На крыльце Мюриэль сказала:

— Знаешь, вряд ли новость о переезде Уиверов можно назвать хорошей.

После долгих лет совместной жизни они прекрасно понимали друг друга. Обыденный тон означал, что боевые действия приостановлены; более того — тема больше не считается запретной, и в дальнейшем ее можно касаться, не боясь наказания. Еще Мюриэль как бы извинялась перед мужем, хотя никто, кроме него, этого бы не понял.

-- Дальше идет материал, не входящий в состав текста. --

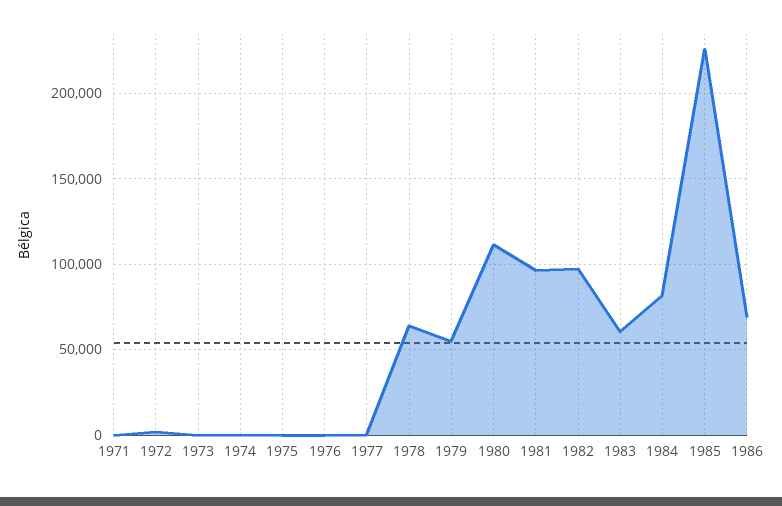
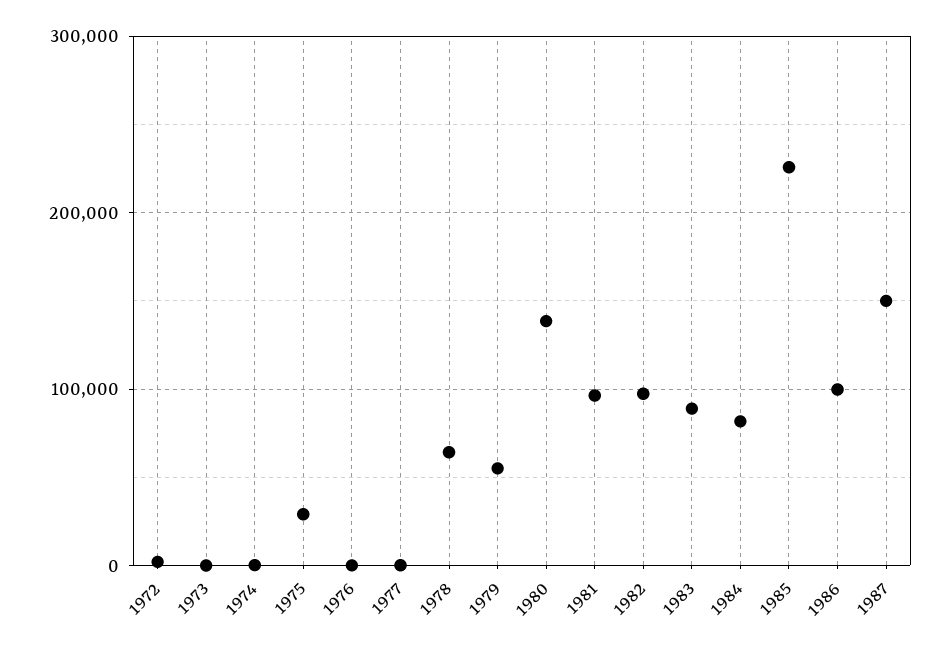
1971: 0 -> none
1975: 0 -> 30000
1980: 110000 -> 140000
1983: 60000 -> 90000
1986: 70000 -> 100000
1987: none -> 150000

Питер размышлял над последней фразой жены, пока доставал из холодильника рыбные палочки, но так и не решил, согласен ли с ее словами. А Мюриэль натянула резиновые сапоги и отправилась в сад. Она никогда не обедала.

2 — Рианнон, Алун

1

Через несколько недель после того, как Питер Томас решил оставить картошку и порей в машине, самый обычный поезд, тот, что отходит с вокзала Паддингтон в три пятнадцать, вынырнул из Севернского туннеля и оказался в Уэльсе. Когда-то этот район носил имя Монмутшир, затем в Лондоне постановили переименовать его в Гвент, по названию древнего валлийского королевства, которое, возможно, существовало здесь или неподалеку. Так или иначе, Рианнон Уивер нисколько не сомневалась, что они уже в Уэльсе, — достаточно было выглянуть из окна вагона. Никаких очевидных признаков вроде дорожных знаков на двух языках или закрытых фабрик, и все же что-то присутствовало: чуть зеленее трава, чуть мягче свет, — нечто весьма похожее на Англию, но совсем не Англия, скорее ощущение, чем реальность, однако не просто ощущение. Что-то заброшенное и печальное и в то же время проще и свободнее, чем Англия. Оставалось десять минут до Ньюпорта, еще час в поезде, а потом десять — пятнадцать минут по шоссе.